Introduction

What is The New Yorker? I know it’s a great magazine and that it’s a tremendous source of pleasure in my life. But what exactly is it? This blog’s premise is that The New Yorker is a work of art, as worthy of comment and analysis as, say, Keats’s “Ode on a Grecian Urn.” Each week I review one or more aspects of the magazine’s latest issue. I suppose it’s possible to describe and analyze an entire issue, but I prefer to keep my reviews brief, and so I usually focus on just one or two pieces, to explore in each the signature style of its author. A piece by Nick Paumgarten is not like a piece by Jill Lepore, and neither is like a piece by Ian Frazier. One could not mistake Collins for Seabrook, or Bilger for Galchen, or Mogelson for Kolbert. Each has found a style, and it is that style that I respond to as I read, and want to understand and describe.

Thursday, October 13, 2016

October 10, 2016, Issue


James Wood’s superb “Male Gaze,” in this week’s issue, seems to praise David Szalay’s All That Man Is for the very practice that he (Wood), in his classic “Coetzee’s Disgrace,” criticized J. M. Coetzee for – use of shorthand description (“Thus at the simplest level, no one is ever adequately described as simply ‘tall and wiry … a thin goatee and an ear-ring … black leather jacket.’ This is only the beginning of description”). In “Male Gaze,” he says of Szalay’s novel,

Characters are lightly, but also terminally, blocked in, as they are in movie scripts: “He is short, blonde, with a moustache—Asterix, basically.” As the Russian oligarch moves through the London streets in his luxury Maybach, we get: “Sloane Street, its familiar shops—Hermès, Ermenegildo Zegna. Cheyne Walk.” In the same story, when Lars, Aleksandr’s lawyer, takes off his sunglasses, he is peremptorily dispatched. We’d been given a brisk inventory of his apparel; now we’re informed, “The understated tan sharpens the blue of his eyes. He is in his mid-forties: he looks younger.” And that’s it for Lars. We get no more physical description—just dialogue. Lars is up and running.

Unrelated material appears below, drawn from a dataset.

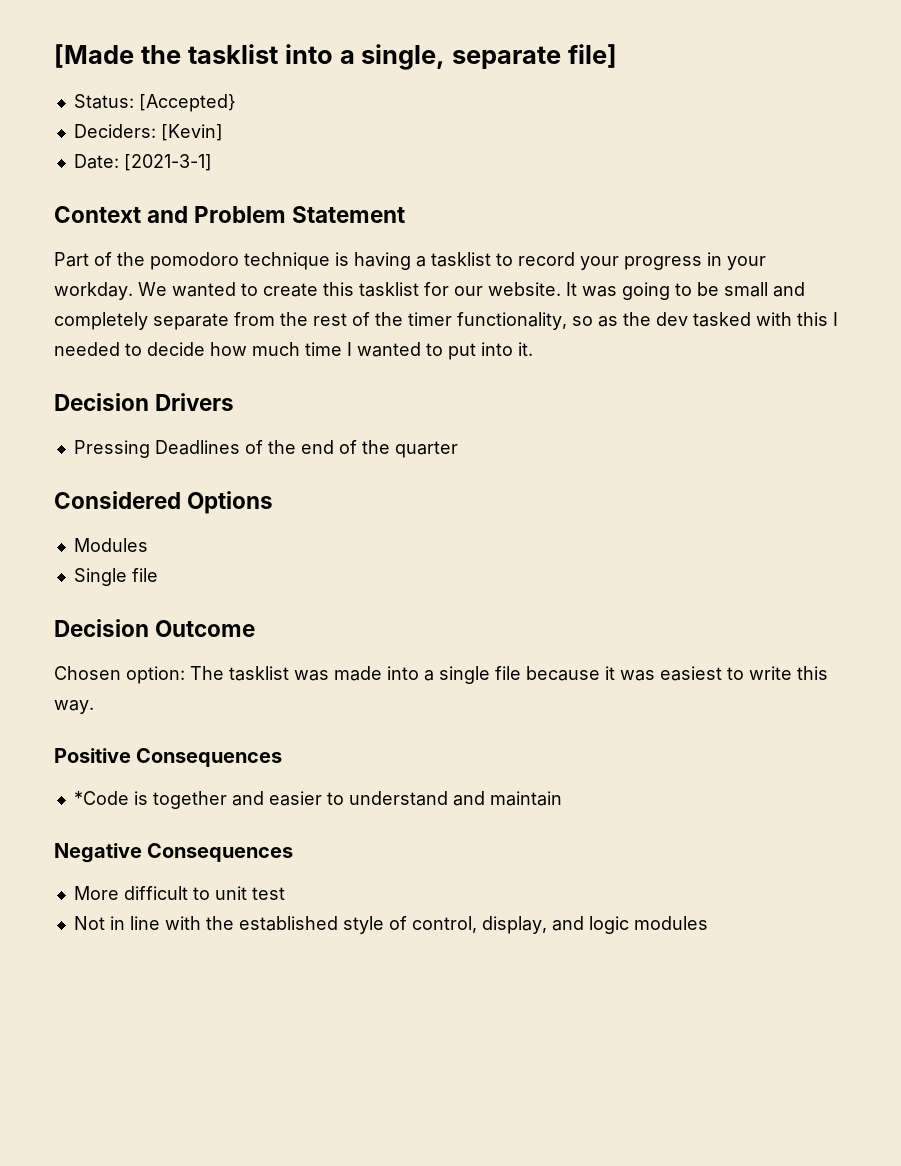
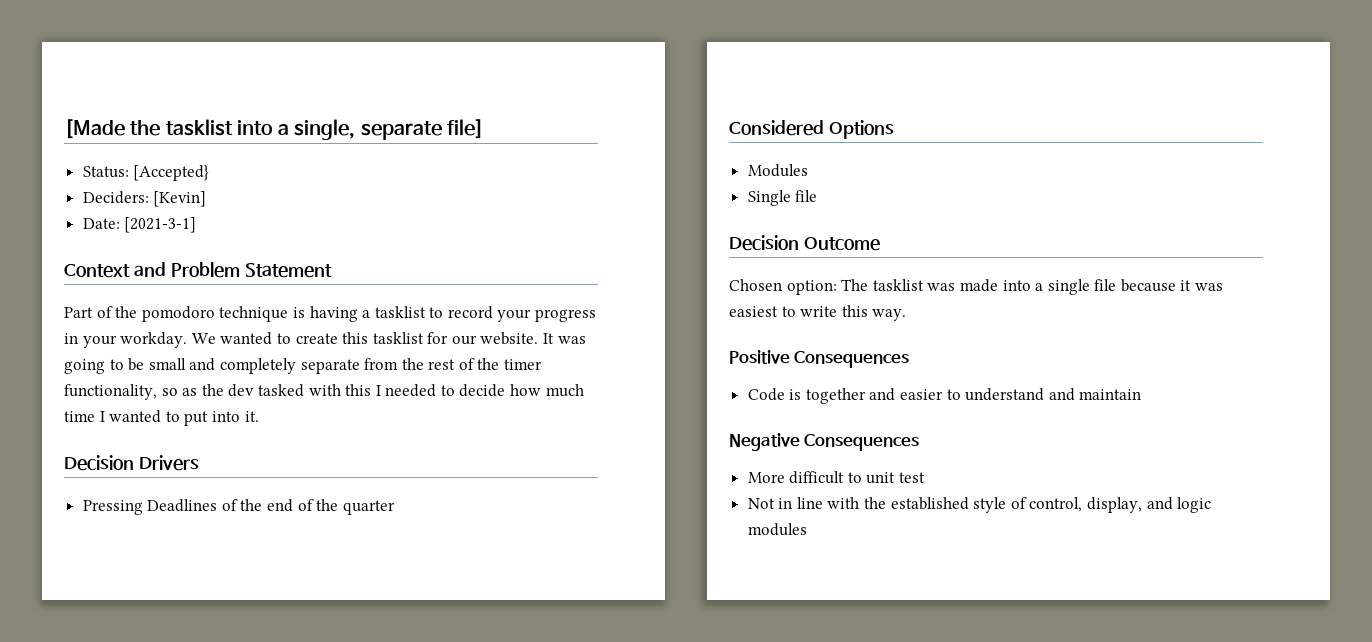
[73,791,129,805] *Code -> [747,388,785,401] Code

Wood calls Szalay’s use of reduced language “startup mimesis” (“Szalay practices a kind of startup mimesis: in canny, broad strokes, full of intelligently managed detail, each story funds its new fictional enterprise, as if he were calling out, each time, ‘Where do you want to go? Poland? Copenhagen? Málaga? Berlin? I can do them all. Let’s go’”).

I’d like to hear more from Wood on why Szalay’s broad strokes are “canny,” whereas Coetzee’s are “sheerest conventionality.”

Similarly, there appears to be an inconsistency between Wood’s criticism of Emma Cline’s use of sentence fragments (see his “Making the Cut,” in which he says such usage “fetishizes detail and the rendering of detail”) and his seeming admiration for Szalay’s use of them (“The men in these stories, as if writing lyrics in their heads, express themselves in passionate stutters”).

Where Wood’s piece shines is in its comparison of Szalay’s book with Karl Ove Knausgaard’s My Struggle. At one point, Wood brilliantly observes,

Reality is very sticky in both writers: brand names, objects, humdrum details of all kinds adhere to the text.

Later in his piece, he writes,

When Knausgaard talks about a VW Beetle, he seems obsessed by its tormenting VW-ness; for Szalay, a VW Passat is just a VW Passat, the detail doing its functional, reflexive duty.

That “tormenting VW-ness” is inspired! Wood’s “Male Gaze” is the second review of All That Man Is I’ve read. The first – also excellent – was Michael Hofmann’s “Muted Ragu Tones” (London Review of Books, April 21, 2016). Hofmann says of Szalay’s writing,

There is a cheerful and ghastly sordidness to everything, and Szalay’s prose with its ruthlessly banal dialogue, arm-twisting present tense, shard-like fragments, and every other page or so an irresistibly brilliant epithet or startlingly quotable phrase, lets nothing go to waste. Even if it’s something as simple as a man putting up an umbrella, to go out into the rain and try to talk down his unhappy mistress, it’s unforgettable: “It bangs into place above him, and immediately fills with sound.”

A writer who excites two of the world’s best literary critics is worth checking out. I don’t read much fiction. But I’m looking forward to reading David Szalay’s All That Man Is.